Los alguaciles me llevaron a la cárcel de Barcelona. Mi primer temor fue que me entregaran a los franceses, pero el patrón había estado en lo cierto cuando describió la ocupación napoleónica como algo que sólo era efectivo donde estaban los franceses. Ocupaban la enorme fortaleza pentagonal que dominaba la ciudad, pero dejaban la vigilancia de las calles en manos de la policía local.
Pasé mi primera noche en la cárcel considerando mis opciones —cualquier cosa para escapar a la confesión—, pero por la mañana el carcelero me sacó de mi celda.
—Eres un hombre afortunado —comentó, mientras lo seguía por las lóbregas escaleras de piedra—. Tu amante ha conseguido que te suelten.
Murmuré mi agradecimiento. Me pregunté quién demonios era mi amante, y si no gritaría cuando viera que no era Carlos.
No pude disimular mi desconcierto cuando me hicieron pasar a una habitación y me encontré cara a cara con la joven que estaba con la madre de Carlos en el muelle. El parecido con mi amigo era innegable. Me abrazó.
—Lo siento, Carlos, pero ahora volvemos a estar juntos.
Un alguacil sonriente me entregó mi macuto al tiempo que me daba una palmada en la espalda.
—¡Sé lo que harás esta noche!
Me alegro de que lo supiese, porque yo, desde luego, no lo sabía. Seguí a la mujer fuera de la cárcel, sin que ninguno de los dos dijese una palabra. Cuando llegamos a la calle, desapareció todo el afecto.
—Por aquí —dijo, y echó a caminar a paso vivo. La seguí hacia el corazón de la ciudad; las preguntas sin respuesta rodaban en mi cabeza. ¿De verdad creía que yo había asesinado a su hermano? ¿Por qué me había rescatado? ¿Me había sacado de la cárcel sólo para que su familia pudiese tomarse la venganza de sangre?
—Yo no maté a tu hermano —dije.
—Ahora no —susurró ella.
Pese a su evidente parecido con Carlos, su personalidad era distinta, más segura. Mostraba una dureza de la que Carlos carecía; no dudaba de que era capaz de clavarme una daga en la tripa. Quizá vivir bajo la ocupación extranjera la había endurecido. Era una mujer atractiva que sin duda había recibido las indeseables atenciones de los soldados franceses que creían que las mujeres españolas eran un botín de guerra.
Me llevó por un laberinto de calles muy concurridas que se entrecruzaban con angostas y sinuosas callejuelas. Los edificios habían sido construidos en la Edad Media, pero no tenían aspecto de medievales; en el barrio reinaba la actividad de una colmena.

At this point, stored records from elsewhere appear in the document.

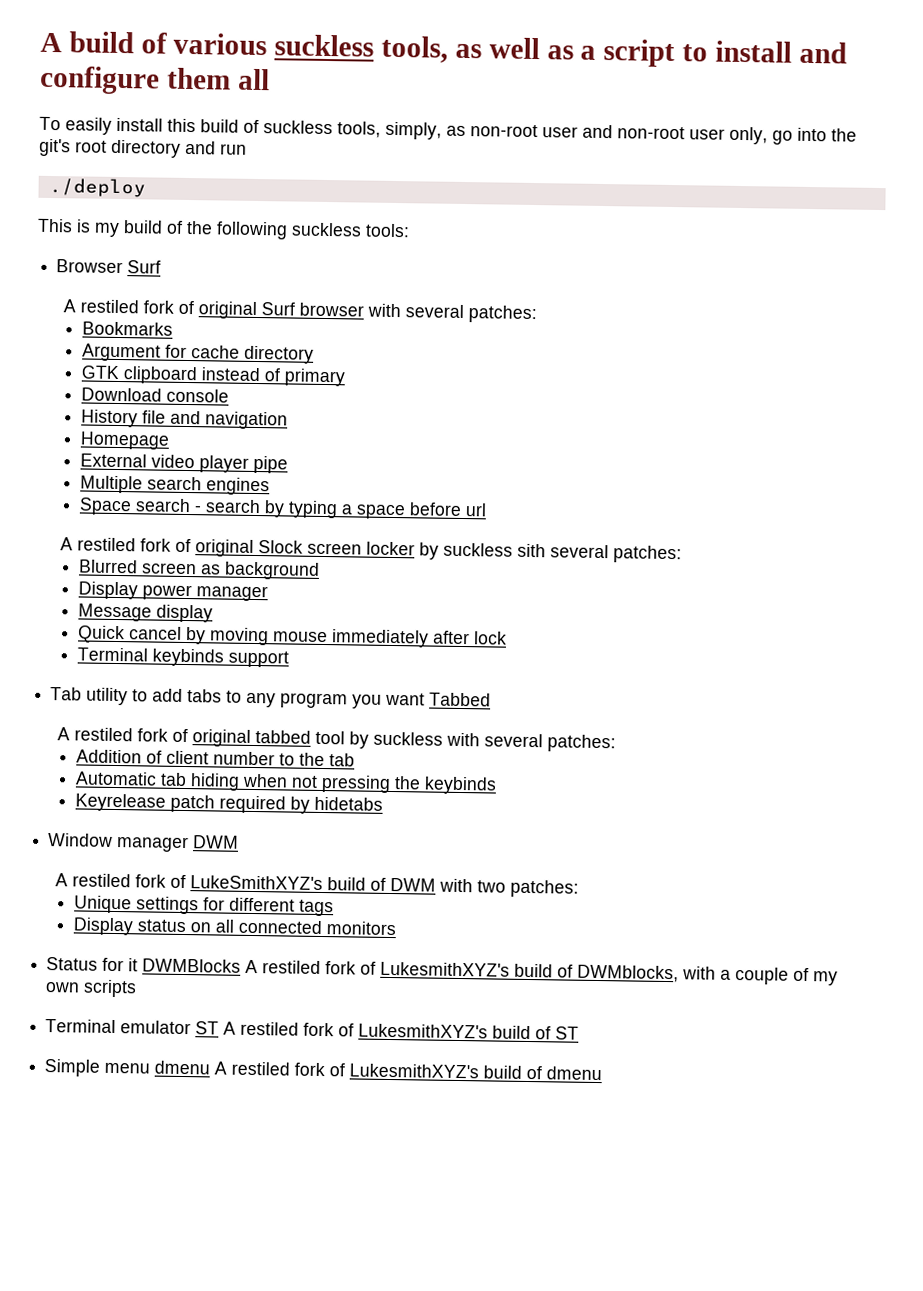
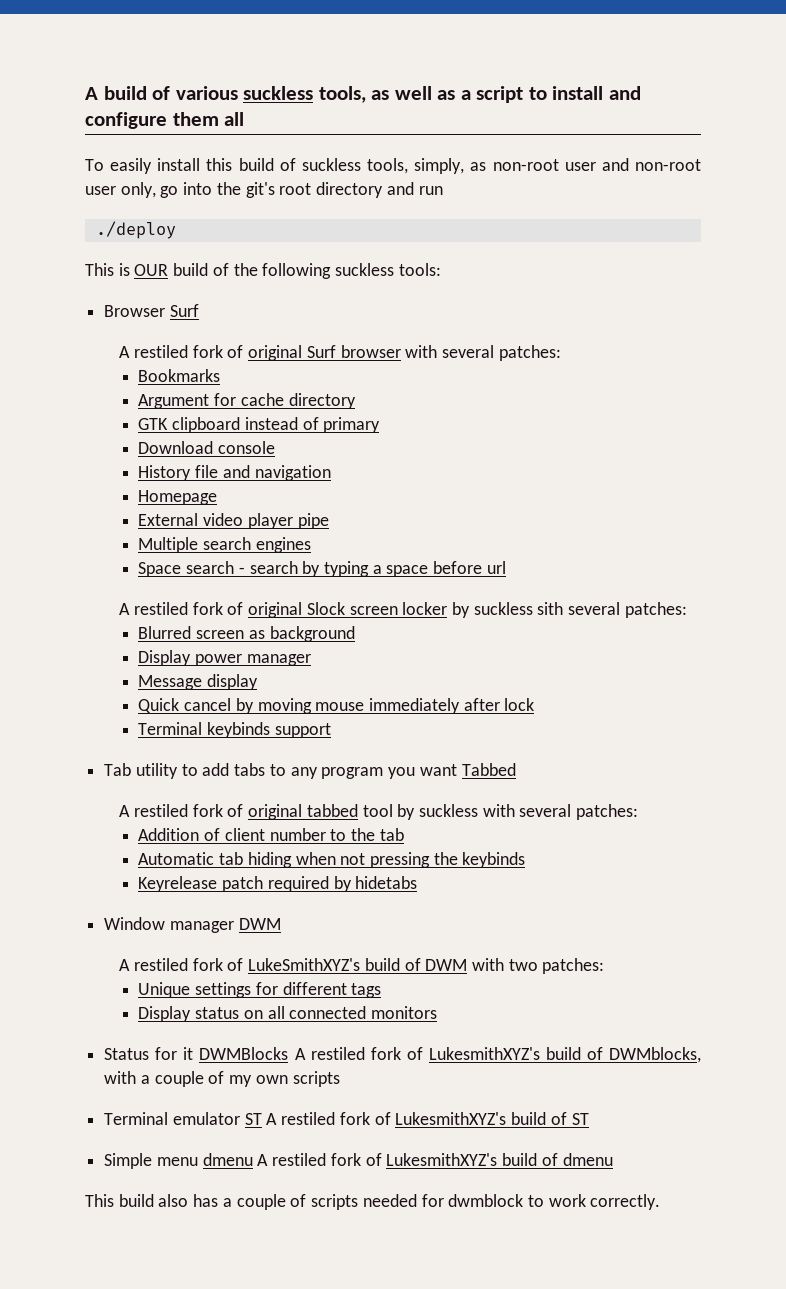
- This is my build of the following suckless tools:
+ This is OUR build of the following suckless tools:
+ This build also has a couple of scripts needed for dwmblock to work correctly.

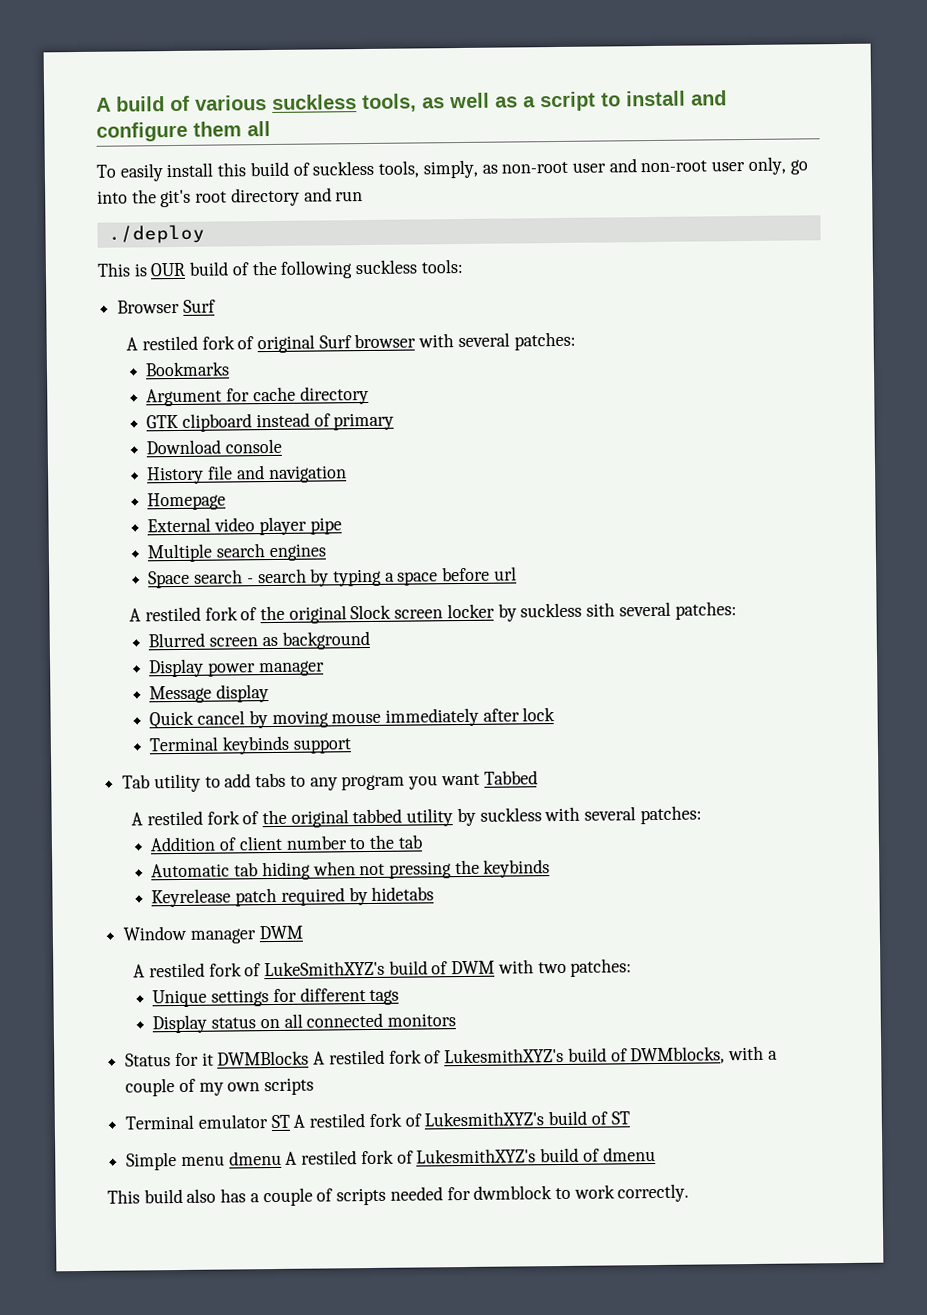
- A restiled fork of original Slock screen locker by suckless sith several patches:
+ A restiled fork of the original Slock screen locker by suckless sith several patches:
- A restiled fork of original tabbed tool by suckless with several patches:
+ A restiled fork of the original tabbed utility by suckless with several patches:

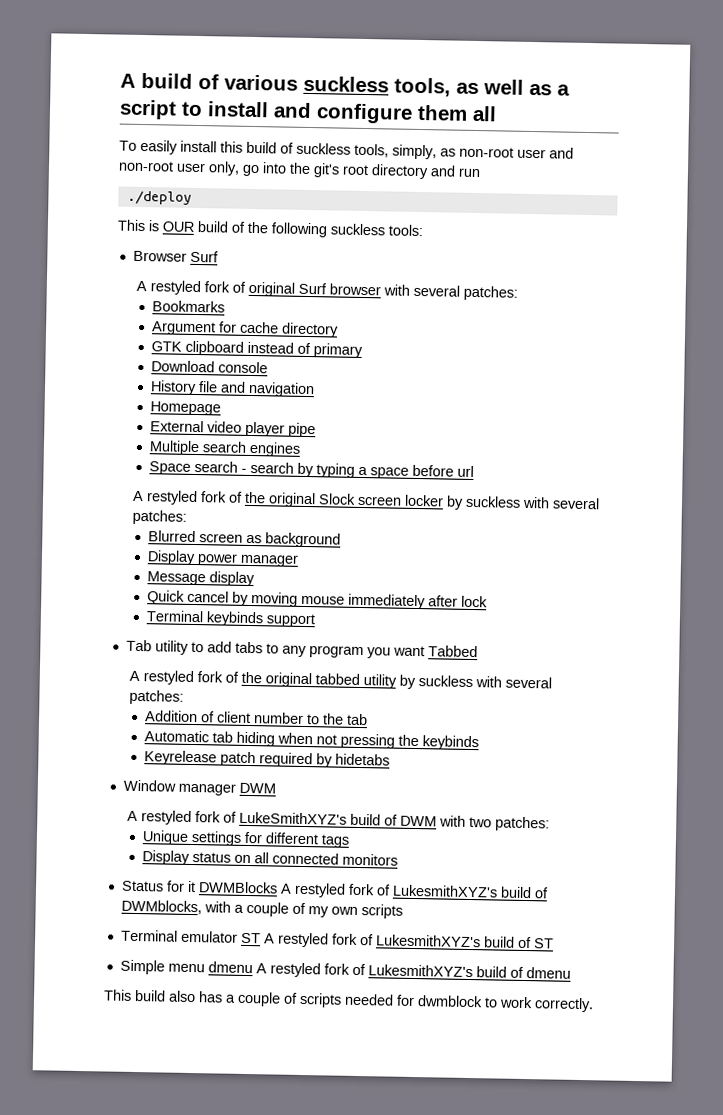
- A restiled fork of original Surf browser with several patches:
+ A restyled fork of original Surf browser with several patches:
- A restiled fork of the original Slock screen locker by suckless sith several patches:
+ A restyled fork of the original Slock screen locker by suckless with several patches:
- A restiled fork of the original tabbed utility by suckless with several patches:
+ A restyled fork of the original tabbed utility by suckless with several patches:
- A restiled fork of LukeSmithXYZ's build of DWM with two patches:
+ A restyled fork of LukeSmithXYZ's build of DWM with two patches:
- Status for it DWMBlocks A restiled fork of LukesmithXYZ's build of DWMblocks, with a couple of my own scripts
+ Status for it DWMBlocks A restyled fork of LukesmithXYZ's build of DWMblocks, with a couple of my own scripts
- Terminal emulator ST A restiled fork of LukesmithXYZ's build of ST
+ Terminal emulator ST A restyled fork of LukesmithXYZ's build of ST
- Simple menu dmenu A restiled fork of LukesmithXYZ's build of dmenu
+ Simple menu dmenu A restyled fork of LukesmithXYZ's build of dmenu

La hermana de Carlos me había llevado al barrio Gótico, en el centro mismo de Barcelona. Era la parte más antigua de la ciudad, y databa de los tiempos romanos. Estaba lleno de pequeños talleres que fabricaban toda clase de mercancías. En cada uno, un maestro artesano contrataba a uno o dos aprendices para fabricar productos que podían ser toneles de madera, muebles o artículos de hierro.
Por lo general, el artesano y su familia vivían en el piso superior del taller, mientras que los aprendices dormían allí donde encontraran una habitación. En el barrio estaba la catedral y el palacio real, donde Colón se había presentado ante los reyes.
Los nombres de las calles reproducían la actividad de las tiendas. Pasamos por una calle llamada Boters, y como indicaba el cartel, era donde se fabricaban los toneles de vino. La calle Agullers, fiel a su nombre, estaba ocupada por los fabricantes de agujas, y la calle Corders era donde trabajaban los cordeleros.
«Un ciego podría caminar por el barrio Gótico y saber dónde está —me había dicho el patrón— por los sonidos y los olores de lo que fabrican».
Cuando llegamos al palacio real, la mujer —cuyo nombre sabía que era Rosa sólo porque Carlos me lo había dicho— me miró furiosa y dijo:
—Hay una habitación en el palacio donde la Inquisición celebraba sus juicios. Dicen que las paredes tiemblan cuando las personas mienten.
¿Estaba intentando decirme algo?
Llegamos a una cuchillería en la calle Dagueria. Los dos jóvenes aprendices que se dedicaban a afilar cuchillos ni siquiera nos miraron cuando atravesamos la tienda y bajamos la escalera en dirección a un sótano. La seguí dócilmente, como un cordero que llevan al matadero, pues no tenía alternativa. Cuando llegamos abajo, dos hombres salieron de los oscuros rincones del sótano. Otros dos bajaron la escalera detrás de mí. Los cuatro empuñaban dagas.
—Éste es el cabrón que asesinó a mi hermano —dijo Rosa.